* _TASK DESCRIPTION_: Print, in exact form, the lines below from the one containing "GARCIA VARELA PAULINA: 2" through the one containing "total: 23102.00 -> 25370.95", and omit all others.

* _SOURCE INFORMATION_:

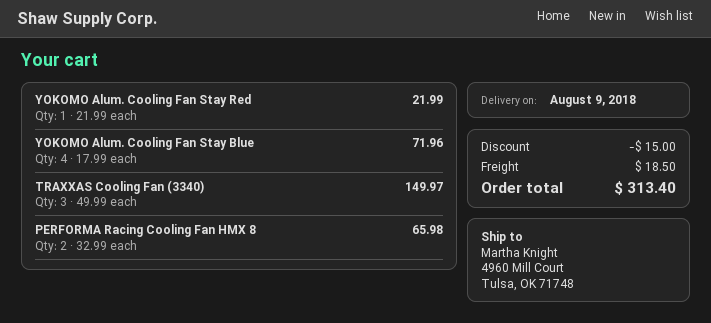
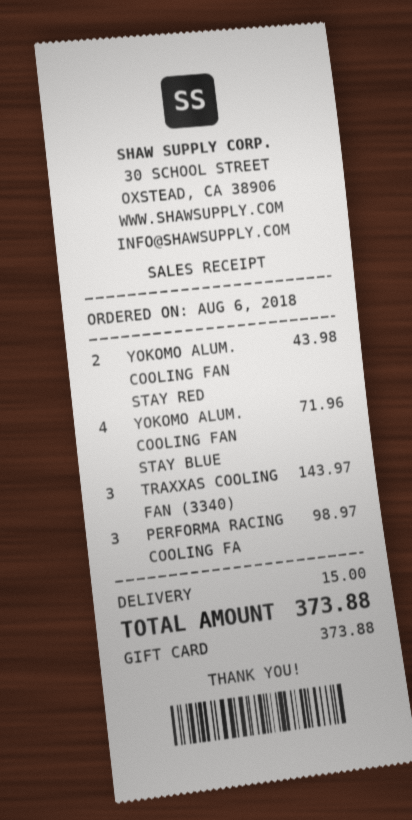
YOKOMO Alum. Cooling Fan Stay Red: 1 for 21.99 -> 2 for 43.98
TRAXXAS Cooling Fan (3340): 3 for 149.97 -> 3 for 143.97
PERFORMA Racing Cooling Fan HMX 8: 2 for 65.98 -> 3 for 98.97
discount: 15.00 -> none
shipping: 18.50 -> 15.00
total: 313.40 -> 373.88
...
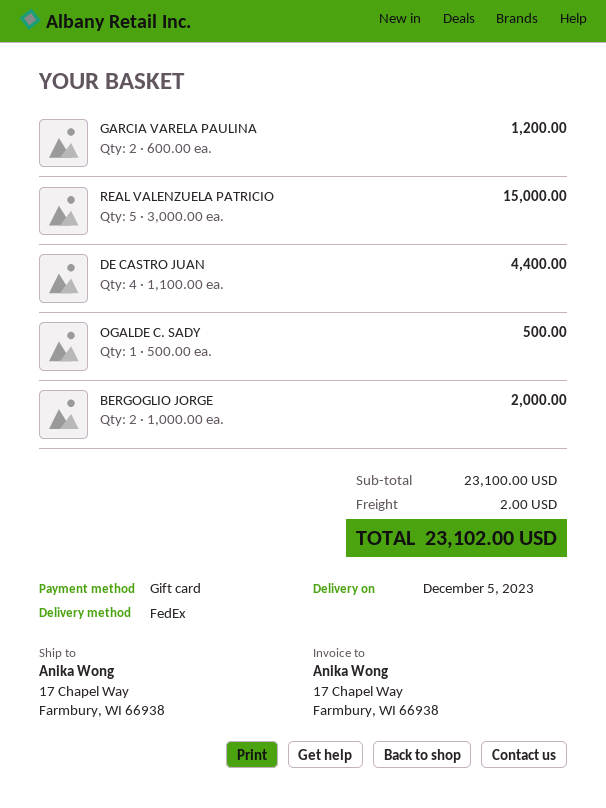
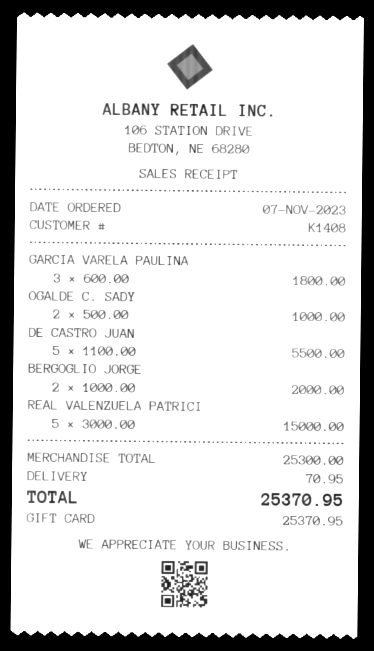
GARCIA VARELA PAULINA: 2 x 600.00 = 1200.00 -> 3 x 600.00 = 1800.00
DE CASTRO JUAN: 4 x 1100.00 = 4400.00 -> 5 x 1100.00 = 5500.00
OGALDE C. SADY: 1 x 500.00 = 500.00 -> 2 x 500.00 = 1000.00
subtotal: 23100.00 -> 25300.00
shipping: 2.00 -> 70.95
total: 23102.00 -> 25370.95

* _FINAL ANSWER_:
GARCIA VARELA PAULINA: 2 x 600.00 = 1200.00 -> 3 x 600.00 = 1800.00
DE CASTRO JUAN: 4 x 1100.00 = 4400.00 -> 5 x 1100.00 = 5500.00
OGALDE C. SADY: 1 x 500.00 = 500.00 -> 2 x 500.00 = 1000.00
subtotal: 23100.00 -> 25300.00
shipping: 2.00 -> 70.95
total: 23102.00 -> 25370.95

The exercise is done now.